>>

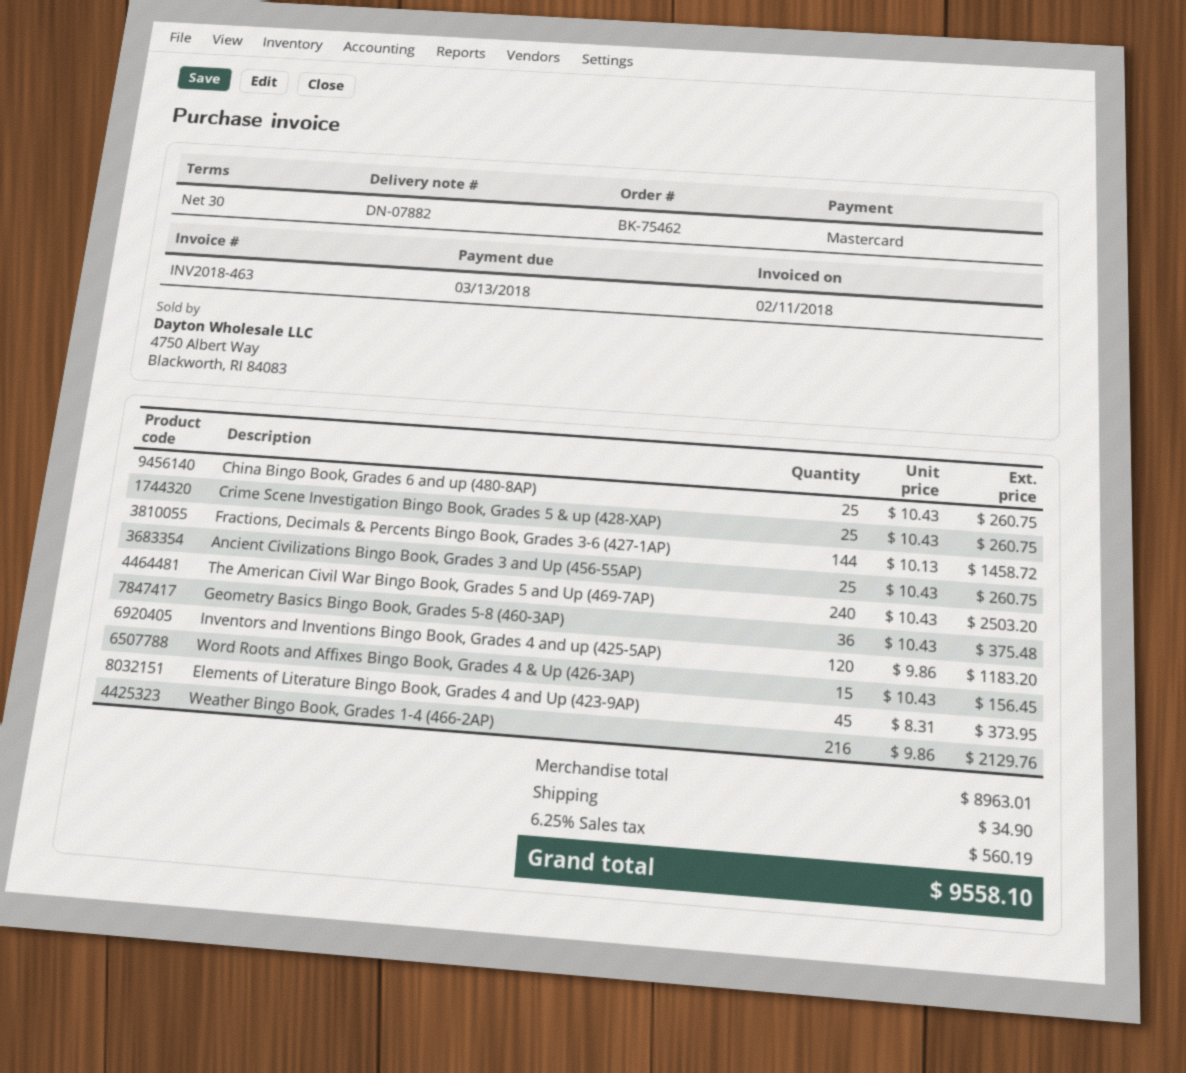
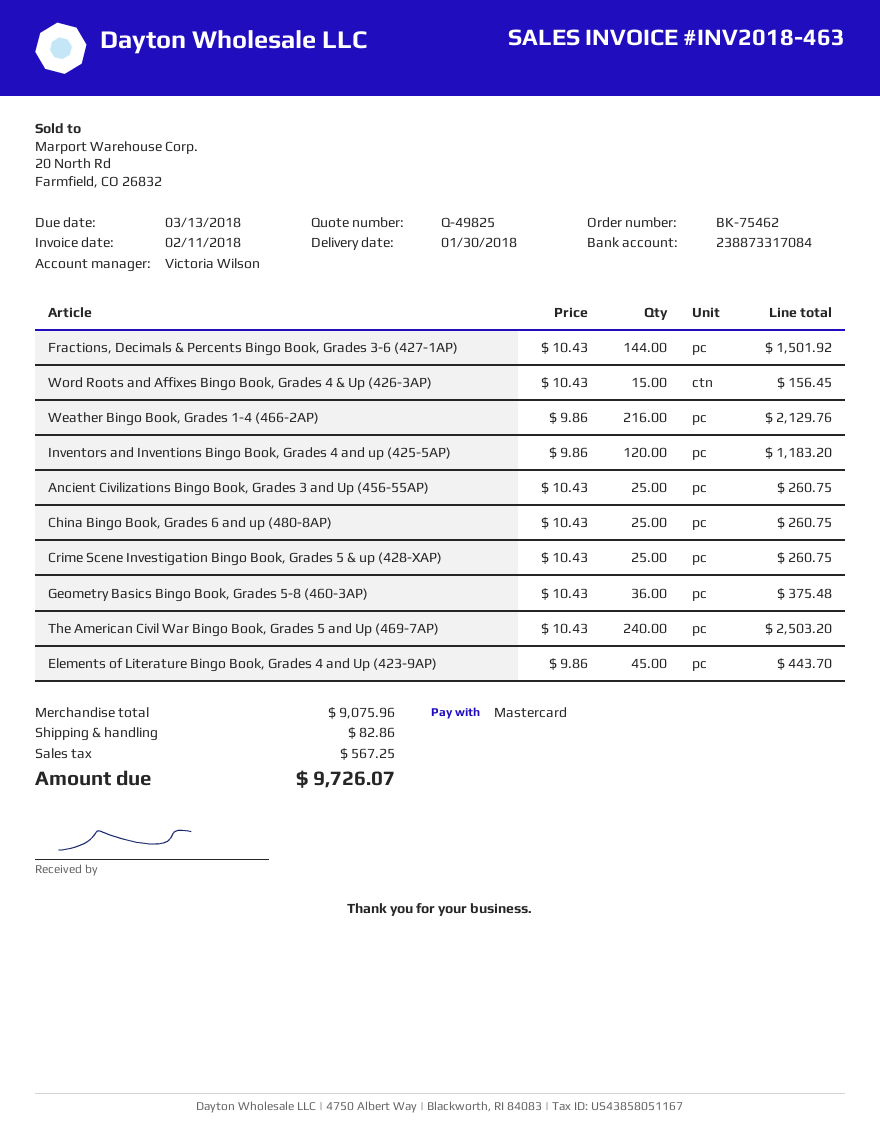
Fractions, Decimals & Percents Bingo Book, Grades 3-6 (427-1AP): 144 x 10.13 = 1458.72 -> 144 x 10.43 = 1501.92
Elements of Literature Bingo Book, Grades 4 and Up (423-9AP): 45 x 8.31 = 373.95 -> 45 x 9.86 = 443.70
subtotal: 8963.01 -> 9075.96
shipping: 34.90 -> 82.86
tax: 560.19 -> 567.25
total: 9558.10 -> 9726.07

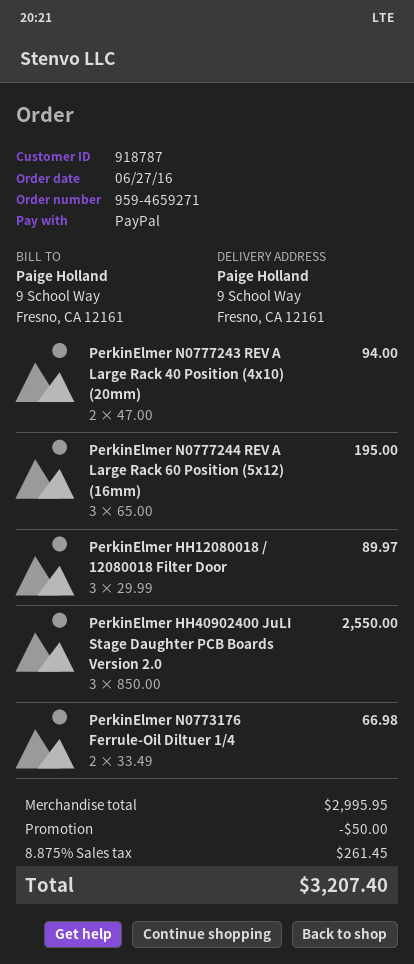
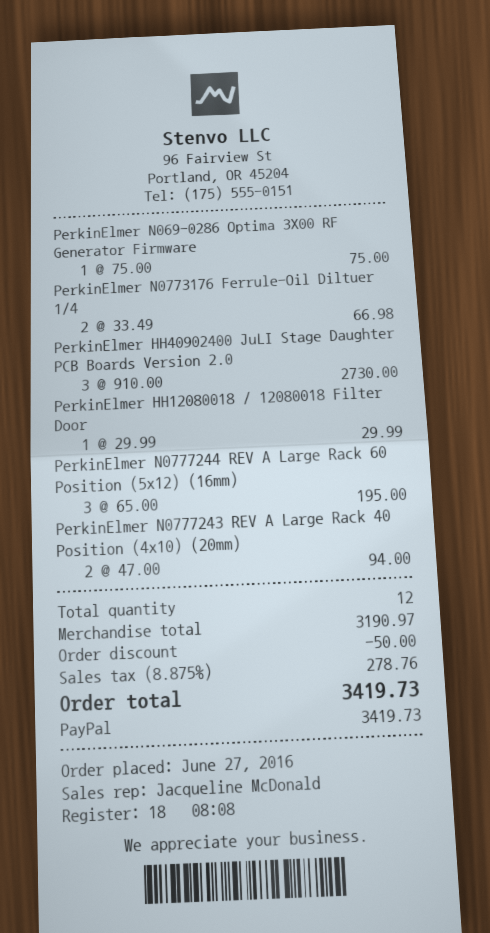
PerkinElmer HH12080018 / 12080018 Filter Door: 3 x 29.99 = 89.97 -> 1 x 29.99 = 29.99
PerkinElmer HH40902400 JuLI Stage Daughter PCB Boards Version 2.0: 3 x 850.00 = 2550.00 -> 3 x 910.00 = 2730.00
PerkinElmer N069-0286 Optima 3X00 RF Generator Firmware: none -> 1 x 75.00 = 75.00
subtotal: 2995.95 -> 3190.97
tax: 8.875% = 261.45 -> 8.875% = 278.76
total: 3207.40 -> 3419.73

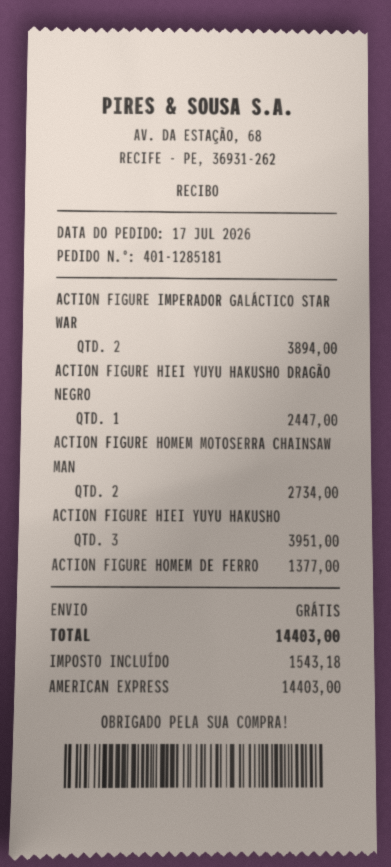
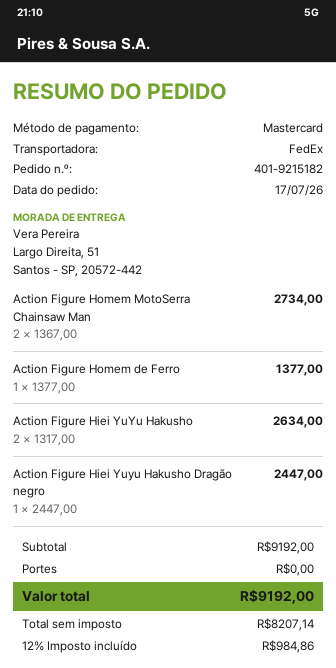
order number: 401-1285181 -> 401-9215182
payment method: American Express -> Mastercard
ACTION FIGURE IMPERADOR GALÁCTICO STAR WAR: 2 for 3894.00 -> none
ACTION FIGURE HIEI YUYU HAKUSHO: 3 for 3951.00 -> 2 for 2634.00
tax: 1543.18 -> 984.86
total: 14403.00 -> 9192.00

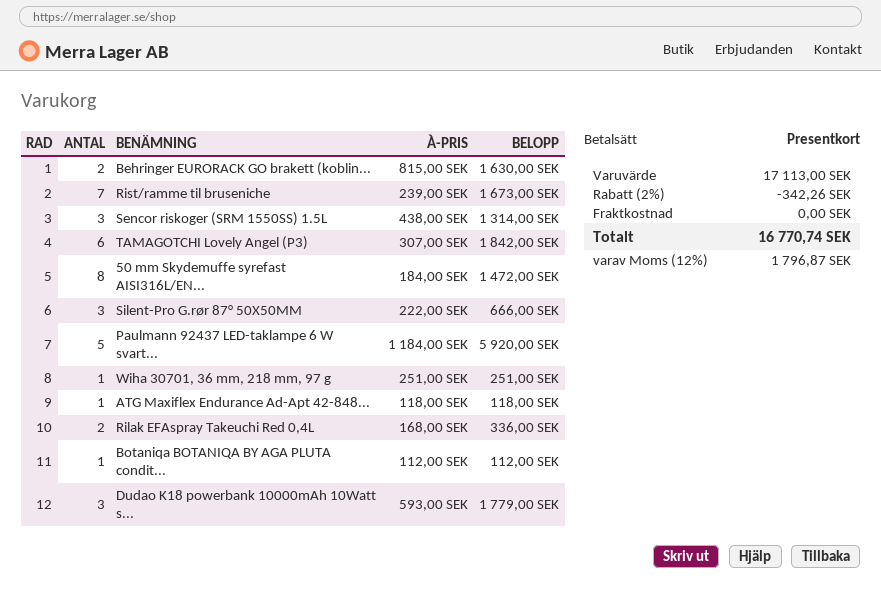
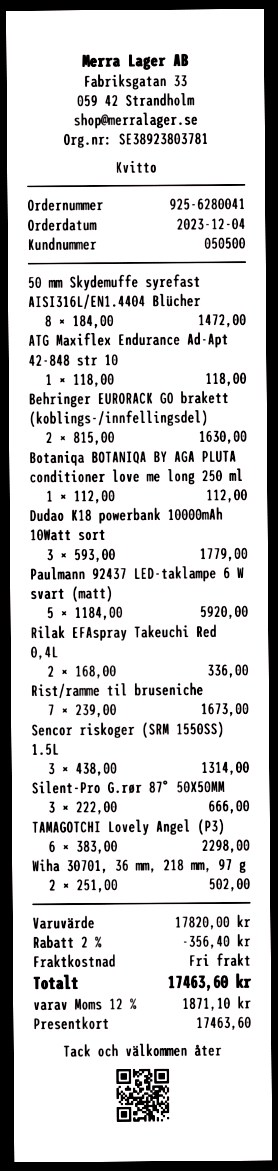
TAMAGOTCHI Lovely Angel (P3): 6 x 307.00 = 1842.00 -> 6 x 383.00 = 2298.00
Wiha 30701, 36 mm, 218 mm, 97 g: 1 x 251.00 = 251.00 -> 2 x 251.00 = 502.00
subtotal: 17113.00 -> 17820.00
discount: 2% = 342.26 -> 2% = 356.40
tax: 12% = 1796.87 -> 12% = 1871.10
total: 16770.74 -> 17463.60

<<

_Instructions to follow_
Everything in the entries except the pictures should be returned exactly as given.

_Response to this task_
Fractions, Decimals & Percents Bingo Book, Grades 3-6 (427-1AP): 144 x 10.13 = 1458.72 -> 144 x 10.43 = 1501.92
Elements of Literature Bingo Book, Grades 4 and Up (423-9AP): 45 x 8.31 = 373.95 -> 45 x 9.86 = 443.70
subtotal: 8963.01 -> 9075.96
shipping: 34.90 -> 82.86
tax: 560.19 -> 567.25
total: 9558.10 -> 9726.07

PerkinElmer HH12080018 / 12080018 Filter Door: 3 x 29.99 = 89.97 -> 1 x 29.99 = 29.99
PerkinElmer HH40902400 JuLI Stage Daughter PCB Boards Version 2.0: 3 x 850.00 = 2550.00 -> 3 x 910.00 = 2730.00
PerkinElmer N069-0286 Optima 3X00 RF Generator Firmware: none -> 1 x 75.00 = 75.00
subtotal: 2995.95 -> 3190.97
tax: 8.875% = 261.45 -> 8.875% = 278.76
total: 3207.40 -> 3419.73

order number: 401-1285181 -> 401-9215182
payment method: American Express -> Mastercard
ACTION FIGURE IMPERADOR GALÁCTICO STAR WAR: 2 for 3894.00 -> none
ACTION FIGURE HIEI YUYU HAKUSHO: 3 for 3951.00 -> 2 for 2634.00
tax: 1543.18 -> 984.86
total: 14403.00 -> 9192.00

TAMAGOTCHI Lovely Angel (P3): 6 x 307.00 = 1842.00 -> 6 x 383.00 = 2298.00
Wiha 30701, 36 mm, 218 mm, 97 g: 1 x 251.00 = 251.00 -> 2 x 251.00 = 502.00
subtotal: 17113.00 -> 17820.00
discount: 2% = 342.26 -> 2% = 356.40
tax: 12% = 1796.87 -> 12% = 1871.10
total: 16770.74 -> 17463.60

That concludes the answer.